» Modification records
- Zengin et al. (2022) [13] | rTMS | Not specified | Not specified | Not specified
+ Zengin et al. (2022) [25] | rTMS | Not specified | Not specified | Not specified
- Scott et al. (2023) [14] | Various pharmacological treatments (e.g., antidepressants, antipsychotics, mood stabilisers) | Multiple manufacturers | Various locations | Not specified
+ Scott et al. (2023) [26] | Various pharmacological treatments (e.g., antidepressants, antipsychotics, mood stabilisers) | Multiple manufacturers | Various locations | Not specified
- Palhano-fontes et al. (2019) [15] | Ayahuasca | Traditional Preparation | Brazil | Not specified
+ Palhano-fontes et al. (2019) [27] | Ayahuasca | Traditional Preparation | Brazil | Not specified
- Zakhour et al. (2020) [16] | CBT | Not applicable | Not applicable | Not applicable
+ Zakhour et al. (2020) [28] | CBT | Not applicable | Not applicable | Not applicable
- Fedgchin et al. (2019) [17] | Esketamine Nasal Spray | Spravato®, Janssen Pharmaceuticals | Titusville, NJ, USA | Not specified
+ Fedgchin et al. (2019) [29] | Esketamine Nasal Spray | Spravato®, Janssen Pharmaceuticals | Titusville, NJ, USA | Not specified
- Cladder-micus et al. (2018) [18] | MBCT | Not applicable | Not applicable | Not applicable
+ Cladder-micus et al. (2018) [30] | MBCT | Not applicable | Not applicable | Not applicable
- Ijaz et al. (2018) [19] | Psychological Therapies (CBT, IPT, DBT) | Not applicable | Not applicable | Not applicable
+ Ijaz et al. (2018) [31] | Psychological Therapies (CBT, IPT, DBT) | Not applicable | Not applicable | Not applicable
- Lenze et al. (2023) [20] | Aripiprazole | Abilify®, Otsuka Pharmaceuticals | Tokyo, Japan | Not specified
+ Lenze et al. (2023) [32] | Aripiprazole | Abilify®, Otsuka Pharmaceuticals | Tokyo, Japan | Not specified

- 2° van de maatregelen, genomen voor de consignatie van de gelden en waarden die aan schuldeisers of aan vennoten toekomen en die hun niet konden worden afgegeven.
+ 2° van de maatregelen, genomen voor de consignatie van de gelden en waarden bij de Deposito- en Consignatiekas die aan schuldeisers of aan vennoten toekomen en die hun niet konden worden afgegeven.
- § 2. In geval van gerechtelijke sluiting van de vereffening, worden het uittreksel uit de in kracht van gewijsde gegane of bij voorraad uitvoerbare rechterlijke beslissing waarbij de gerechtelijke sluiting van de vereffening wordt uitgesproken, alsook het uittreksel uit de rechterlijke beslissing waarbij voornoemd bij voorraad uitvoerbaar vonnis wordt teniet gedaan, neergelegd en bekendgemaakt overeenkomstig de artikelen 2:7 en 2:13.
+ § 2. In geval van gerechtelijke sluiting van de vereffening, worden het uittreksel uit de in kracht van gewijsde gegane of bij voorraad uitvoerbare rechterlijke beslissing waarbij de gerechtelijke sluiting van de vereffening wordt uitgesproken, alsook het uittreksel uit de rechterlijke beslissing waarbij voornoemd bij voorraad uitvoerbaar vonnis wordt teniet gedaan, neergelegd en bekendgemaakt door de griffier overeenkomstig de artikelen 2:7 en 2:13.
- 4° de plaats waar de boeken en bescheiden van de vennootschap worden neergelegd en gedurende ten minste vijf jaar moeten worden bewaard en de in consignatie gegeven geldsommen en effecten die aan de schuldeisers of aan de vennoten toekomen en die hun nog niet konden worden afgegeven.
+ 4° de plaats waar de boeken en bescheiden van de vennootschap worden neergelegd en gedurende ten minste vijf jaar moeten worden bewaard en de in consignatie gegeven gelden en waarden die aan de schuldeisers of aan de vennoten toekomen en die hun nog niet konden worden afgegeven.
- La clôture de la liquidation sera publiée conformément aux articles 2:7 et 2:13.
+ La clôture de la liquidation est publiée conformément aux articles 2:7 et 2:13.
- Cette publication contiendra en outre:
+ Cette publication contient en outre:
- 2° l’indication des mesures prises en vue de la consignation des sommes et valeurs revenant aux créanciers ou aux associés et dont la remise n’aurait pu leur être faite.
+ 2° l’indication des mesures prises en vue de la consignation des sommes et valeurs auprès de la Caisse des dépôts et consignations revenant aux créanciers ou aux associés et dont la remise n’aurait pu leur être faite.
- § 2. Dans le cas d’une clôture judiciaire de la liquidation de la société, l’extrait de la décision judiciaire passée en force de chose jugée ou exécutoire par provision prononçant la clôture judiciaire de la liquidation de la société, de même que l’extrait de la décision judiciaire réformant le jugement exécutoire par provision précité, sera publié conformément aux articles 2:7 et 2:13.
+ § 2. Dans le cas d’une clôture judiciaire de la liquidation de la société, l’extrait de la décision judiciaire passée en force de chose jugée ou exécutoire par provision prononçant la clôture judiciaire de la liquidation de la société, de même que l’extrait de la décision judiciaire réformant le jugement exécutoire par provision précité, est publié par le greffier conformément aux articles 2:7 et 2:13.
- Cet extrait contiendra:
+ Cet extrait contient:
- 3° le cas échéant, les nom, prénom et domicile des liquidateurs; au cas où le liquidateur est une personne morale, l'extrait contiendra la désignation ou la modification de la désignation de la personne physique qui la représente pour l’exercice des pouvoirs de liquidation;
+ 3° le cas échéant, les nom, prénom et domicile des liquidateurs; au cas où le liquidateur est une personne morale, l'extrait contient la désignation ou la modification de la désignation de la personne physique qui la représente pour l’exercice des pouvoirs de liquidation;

» Exercise brief
When a line among the entries contains "Cette", pull that line out.

» Task answer
- Cette publication contiendra en outre:
+ Cette publication contient en outre:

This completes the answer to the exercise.